Aux fins de l'application du premier alinéa, si la récidive, la rechute ou l'aggravation survient plus d'un an après le début de l'incapacité du travailleur, le revenu brut qui a servi de base au calcul de son indemnité précédente est revalorisé.

__________

1985, c. 6, a. 70.

 

 

[28]        Ainsi, un travailleur ayant travaillé au salaire minimum pendant des années, mais ayant subi une lésion professionnelle en 1985 alors que son revenu brut était élevé, pour ensuite reprendre un tel emploi pendant quelques années et finalement ne plus occuper d’emploi à compter de 2005, sera, s’il subit une récidive, rechute ou aggravation de sa lésion de 1985 en 2015, indemnisé sur la base, revalorisée, du revenu qu’il tirait de son emploi en 1985 lorsqu’il a subi une lésion professionnelle.

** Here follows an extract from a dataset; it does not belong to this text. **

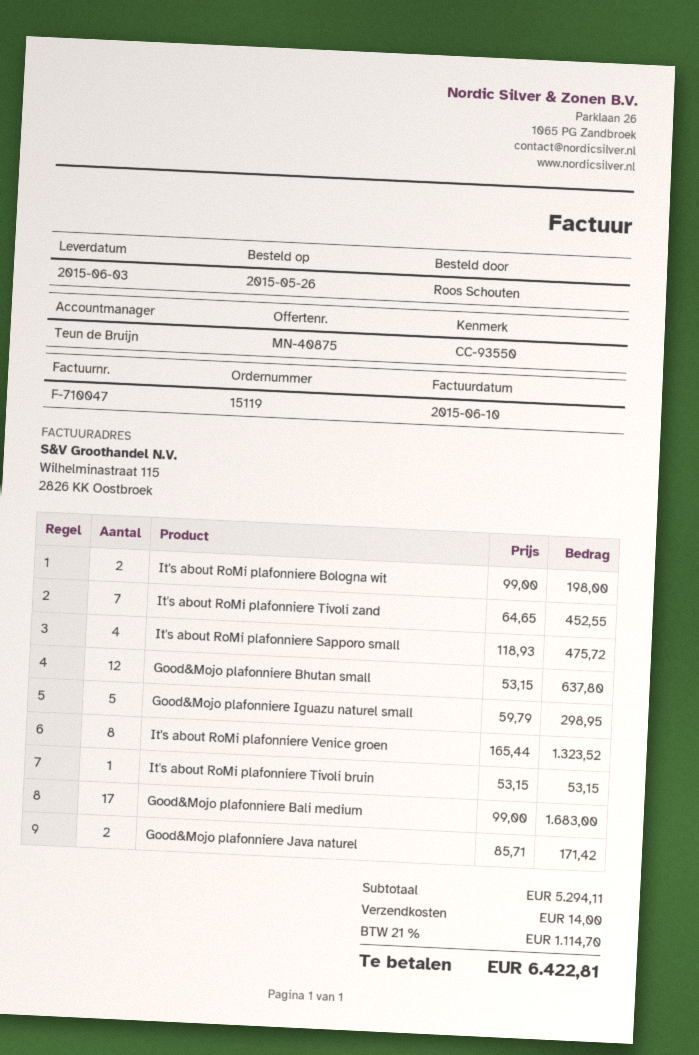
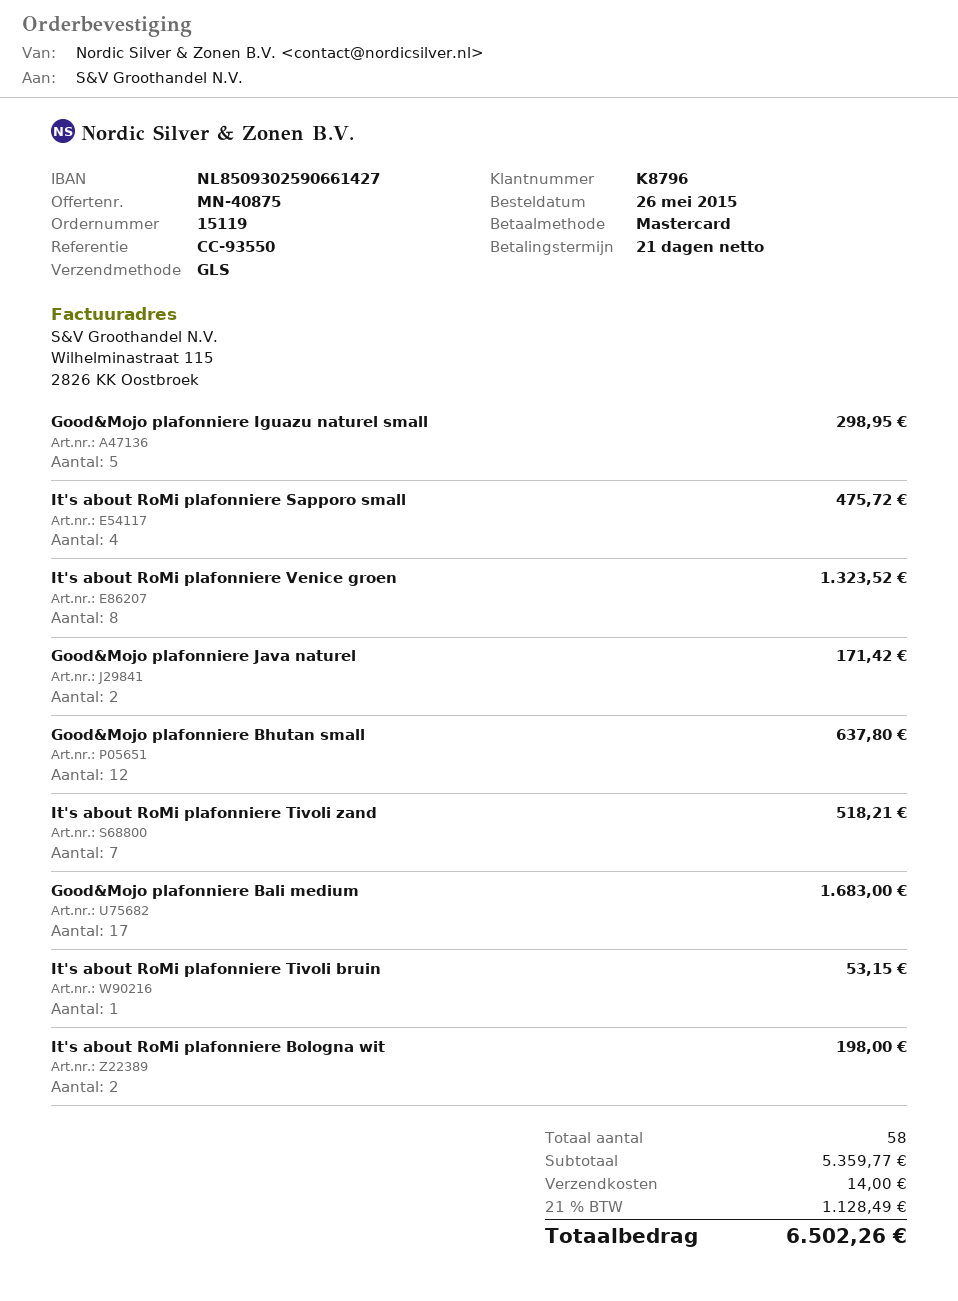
It's about RoMi plafonniere Tivoli zand: 7 for 452.55 -> 7 for 518.21
subtotal: 5294.11 -> 5359.77
tax: 21% = 1114.70 -> 21% = 1128.49
total: 6422.81 -> 6502.26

[29]        Il va de soi que le travailleur reçoit alors une indemnité de remplacement du revenu annuelle plus élevée que son revenu annuel depuis 20 ans. Or, même l’article 75 ne permettrait pas de contourner cette situation puisque celle-ci n’a rien à voir avec « la nature particulière du travail du travailleur » et que, par ailleurs, cette disposition ne peut être utilisée pour réduire le revenu brut utilisé pour le calcul de l’indemnité de remplacement du revenu d’un travailleur.

PAR CES MOTIFS, LA COMMISSION DES LÉSIONS PROFESSIONNELLES :

REJETTE la requête de l’employeur, Logis-Aide des Basques;

MODIFIE la décision de la Commission de la santé et de la sécurité du travail rendue le 18 février 2014 à la suite d’une révision administrative;

DÉCLARE recevable la demande de révision de l’employeur du 8 janvier 2014;

DÉCLARE que le revenu brut annuel d’emploi devant être retenu aux fins du calcul de l’indemnité de remplacement du revenu de la travailleuse, madame Esther D’Amours, correspond au salaire minimum annuel en vigueur le 29 novembre 2013.

 

 

 

 

Louise Desbois

 

 

 

 

Me Lyne Gaudreault

DUNTON RAINVILLE

Représentante de la partie requérante

 

 

 



[1]           RLRQ, c. A-3.001.

[2]           Voir notamment : Coulombe et Crawley McCraken ltée, [1986] C.A.L.P. 257, requête en évocation accueillie sur un autre point, [1987] C.A.L.P. 425 (C.S.), appel accueilli, [1994] C.A.L.P. 1810 (C.A.); Succession Ménard et Arcon Canada, [1986] C.A.L.P. 69, requête en évocation rejetée, [1987] C.A.L.P. 454, (C.S.), appel rejeté, [1994] C.A.L.P. 1809 (C.A.); Commission scolaire des Affluents et Clément, [2005] C.L.P. 756; Restaurant MacDonald's et Larin, [2005] C.L.P. 864; Paroisse de Saint-Élie et Casabon, C.L.P. 268564-04-0508, 15 mars 2006, D. Lajoie; Communauté des Soeurs de l'Assomption de la Sainte-Vierge et Paradis, C.L.P. 285214-04-0603, 31 juillet 2006, J.-F. Clément; Commission scolaire de la Seigneurie-des-Mille-Îles, C.L.P. 273138-64-0509, 17 janvier 2007, M. Montplaisir;  Coopérative de solidarité en soutien et aide domestique des Moulins et Parenteau, C.L.P. 395867-63-0911, 2 juin 2010, S. Sylvestre.

[3]           RLRQ, c. N-1.1.

[4]           C.L.P. 315759-64-0704, 18 février 2009, D. Armand.

AVIS :
Le lecteur doit s'assurer que les décisions consultées sont finales et sans appel; la consultation du plumitif s'avère une précaution utile.